(Stored dataset items)
---------------

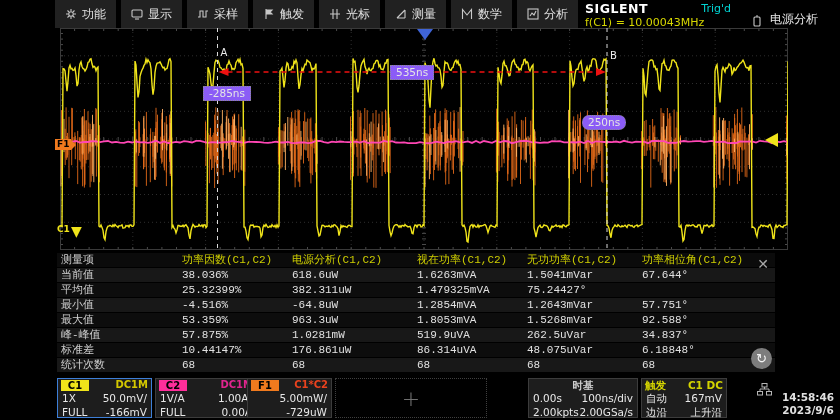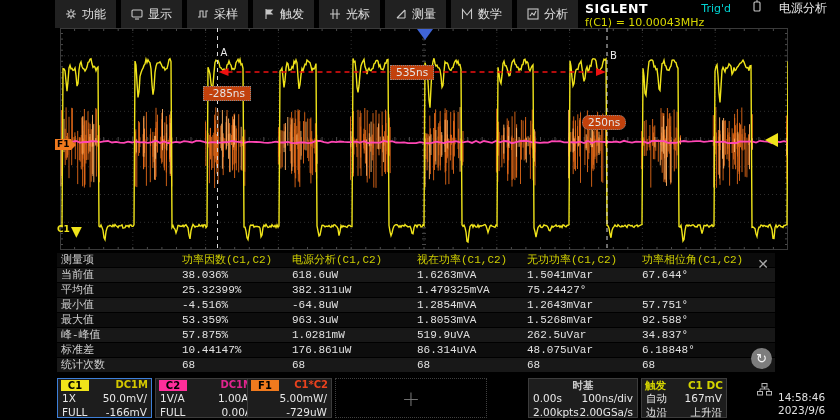--- a/index.html
+++ b/index.html
@@ -17,7 +17,7 @@
   .brand{color:#fff;font-weight:bold;font-size:12.5px;letter-spacing:.5px;}
   .trigd{color:#00d2d2;font-size:11px;}
   .freq{color:#d8d800;font-size:11px;white-space:nowrap;}
-  .power-btn{margin-left:8px;display:flex;align-items:flex-start;gap:16px;font-size:12px;color:#e8e8e8;
+  .power-btn{margin-left:8px;display:flex;align-items:flex-end;gap:7px;font-size:12px;color:#e8e8e8;
              padding:0 10px;cursor:pointer;}
   
   .plot{position:absolute;left:60px;top:28px;width:728px;height:222px;background:#000;}

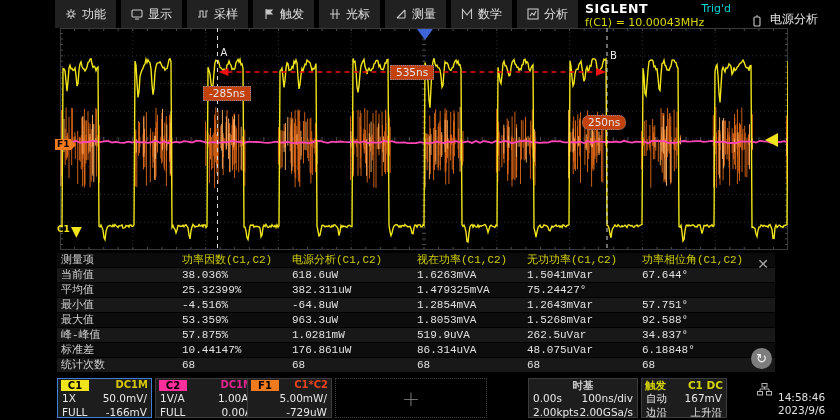--- a/index.html
+++ b/index.html
@@ -22,7 +22,7 @@
   
   .plot{position:absolute;left:60px;top:28px;width:728px;height:222px;background:#000;}
   .plot svg{position:absolute;left:0;top:0;}
-  .cur-label{position:absolute;background:#c2410c;border:1px dotted #8a8a8a;color:#e5e5e5;
+  .cur-label{position:absolute;background:#8b5cf6;border:1px dotted #8a8a8a;color:#e5e5e5;
              font-size:10.5px;line-height:13px;padding:0 5px;white-space:nowrap;}
   .f1-marker{position:absolute;left:55px;top:139px;display:flex;align-items:center;}
   .f1-chip{background:#f07a1e;color:#000;font-size:9px;font-weight:bold;padding:0 2px;line-height:11px;}

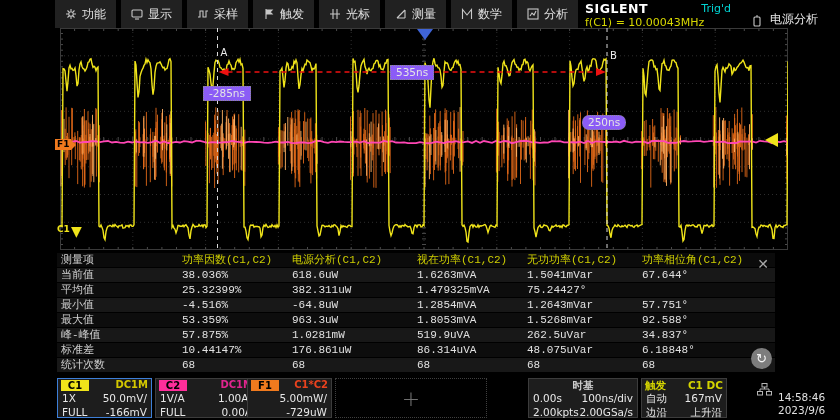--- a/index.html
+++ b/index.html
@@ -64,8 +64,8 @@
   .tbbox .hrow,.trbox .hrow{justify-content:center;gap:14px;}
   .tb-title{color:#cfcfcf;font-weight:bold;font-size:10.5px;}
   .net-icon{position:absolute;left:757px;top:3px;}
-  .clock{position:absolute;right:2px;top:13px;width:60px;text-align:left;font-size:10.5px;
-         line-height:13px;color:#e0e0e0;}
+  .clock{position:absolute;right:2px;top:13px;width:60px;text-align:center;font-size:10.5px;
+         line-height:13px;color:#e0e0e0;font-weight:bold;}
 </style>
 </head>
 <body>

---------------

● Required action: Among the records above, which lines hold the word "dotted"? Copy each one.

● Task output:
-  .cur-label{position:absolute;background:#c2410c;border:1px dotted #8a8a8a;color:#e5e5e5;
+  .cur-label{position:absolute;background:#8b5cf6;border:1px dotted #8a8a8a;color:#e5e5e5;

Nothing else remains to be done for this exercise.